Stenvog v. Minnesota Transfer Railway Co.
This text of 121 N.W. 903 (Stenvog v. Minnesota Transfer Railway Co.) is published on Counsel Stack Legal Research, covering Supreme Court of Minnesota primary law. Counsel Stack provides free access to over 12 million legal documents including statutes, case law, regulations, and constitutions.
Opinion
Plaintiff and appellant was engaged exclusively in trucking goods in defendant’s warehouse. Defendant took plaintiff from this work, for which he was especially employed, and directed him to assist another of defendant’s employees in loading heavy switch rails into a box car standing in defendant’s yards. After plaintiff had been at this work for about thirty minutes, he found that it became too heavy for him, and he complained to the foreman, that he could not do the work, because it was too heavy for him. The foreman, however, gave no heed to his complaint, but had him go on, until, as he was lifting one of the heavier rails, he sprained his back, in consequence whereof [200]*200lie was obliged then and there to discontinue the work at hand, and quit his job, and submit to medical treatment. These facts appeared in the complaint and in the opening statement of plaintiff’s counsel to the jury.
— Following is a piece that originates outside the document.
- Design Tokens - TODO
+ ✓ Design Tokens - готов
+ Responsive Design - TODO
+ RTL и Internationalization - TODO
Thereupon defendant moved for a dismissal. The court granted the motion. This appeal was taken from the order denying plaintiff’s motion for a new trial.
The conclusion of the learned trial judge was correct. “I think,” the court said, “there is no principle of law that makes the master the guarantor of the sufficiency of a man’s muscles, so that if a man is set to do work that is too hard for him to do, and in the attempt to do it he overtires himself or overuses his muscles voluntarily, he can recover.” The authorities fully sustain this position.
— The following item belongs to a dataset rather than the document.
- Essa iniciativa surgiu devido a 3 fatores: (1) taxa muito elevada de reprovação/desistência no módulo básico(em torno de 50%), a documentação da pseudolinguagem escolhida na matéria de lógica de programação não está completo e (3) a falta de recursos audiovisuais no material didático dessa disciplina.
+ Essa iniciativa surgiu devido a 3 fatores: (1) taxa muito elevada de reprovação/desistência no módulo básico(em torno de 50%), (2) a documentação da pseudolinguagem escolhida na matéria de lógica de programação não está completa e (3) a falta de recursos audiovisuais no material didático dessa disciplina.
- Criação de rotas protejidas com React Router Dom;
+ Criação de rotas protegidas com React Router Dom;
In Worlds v. Georgia, 99 Ga. 283, 25 S. E. 646, the plaintiff was directed to lift and carry a cross-tie. He complained that the ties were too heavy for him. None the less he was directed to “tote them.” In an action brought for consequent injury, it was held that the servant was bound to take notice of the ordinary and familiar laws of nature applicable to the subject to which his employment relates, and if he fails to do this, and in consequence is injured, the injury is attributable to the risks of the employment, and the master is not liable. So in Ferguson v. Phoenix, 106 Tenn. 236, 61 S. W. 53, plaintiff was ruptured while attempting to lift a truck wheel out of a drainage hole. It was held that he “is the best judge of his own lifting capacity, and the risk is upon him not to overtax it.”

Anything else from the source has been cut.